■ Directions ■
From first line to last, print the records exactly, but leave out the pictures.

------ Material provided ------

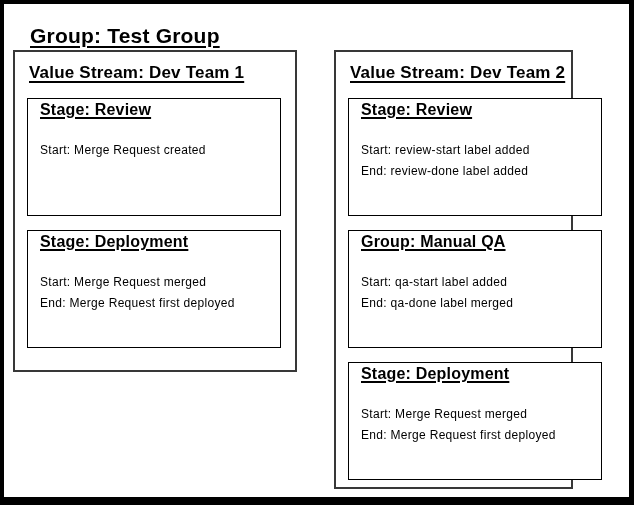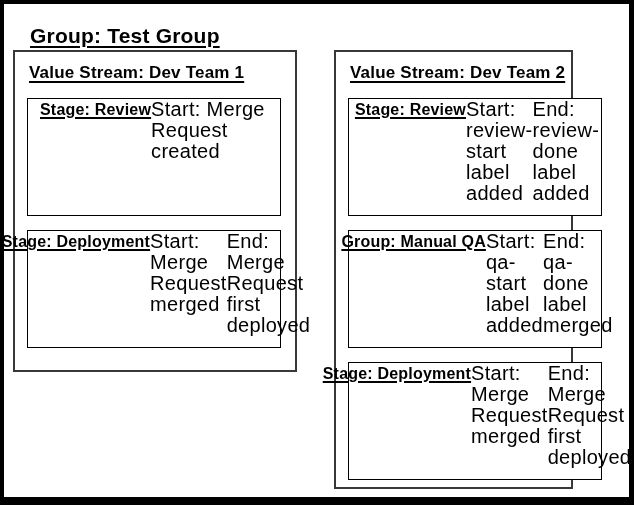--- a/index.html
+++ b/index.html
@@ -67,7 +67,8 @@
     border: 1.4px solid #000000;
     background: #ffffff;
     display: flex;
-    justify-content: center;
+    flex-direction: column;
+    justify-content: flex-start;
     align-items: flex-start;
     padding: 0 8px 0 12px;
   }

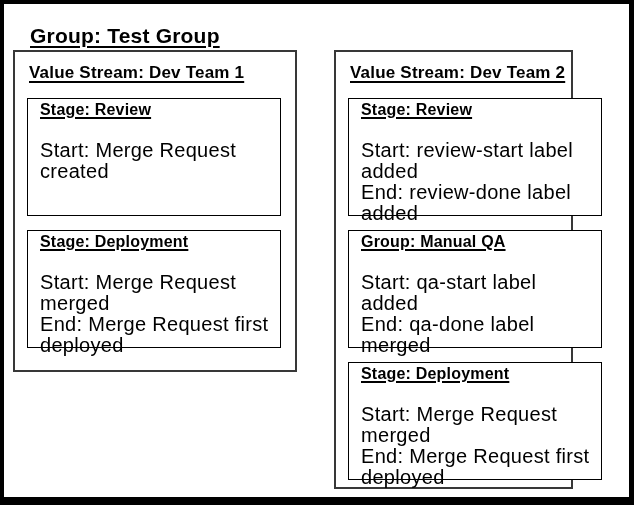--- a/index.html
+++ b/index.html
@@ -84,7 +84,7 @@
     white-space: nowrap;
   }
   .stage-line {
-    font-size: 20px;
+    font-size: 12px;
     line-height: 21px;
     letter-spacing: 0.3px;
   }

------

■ Expected answer ■
--- a/index.html
+++ b/index.html
@@ -67,7 +67,8 @@
     border: 1.4px solid #000000;
     background: #ffffff;
     display: flex;
-    justify-content: center;
+    flex-direction: column;
+    justify-content: flex-start;
     align-items: flex-start;
     padding: 0 8px 0 12px;
   }

--- a/index.html
+++ b/index.html
@@ -84,7 +84,7 @@
     white-space: nowrap;
   }
   .stage-line {
-    font-size: 20px;
+    font-size: 12px;
     line-height: 21px;
     letter-spacing: 0.3px;
   }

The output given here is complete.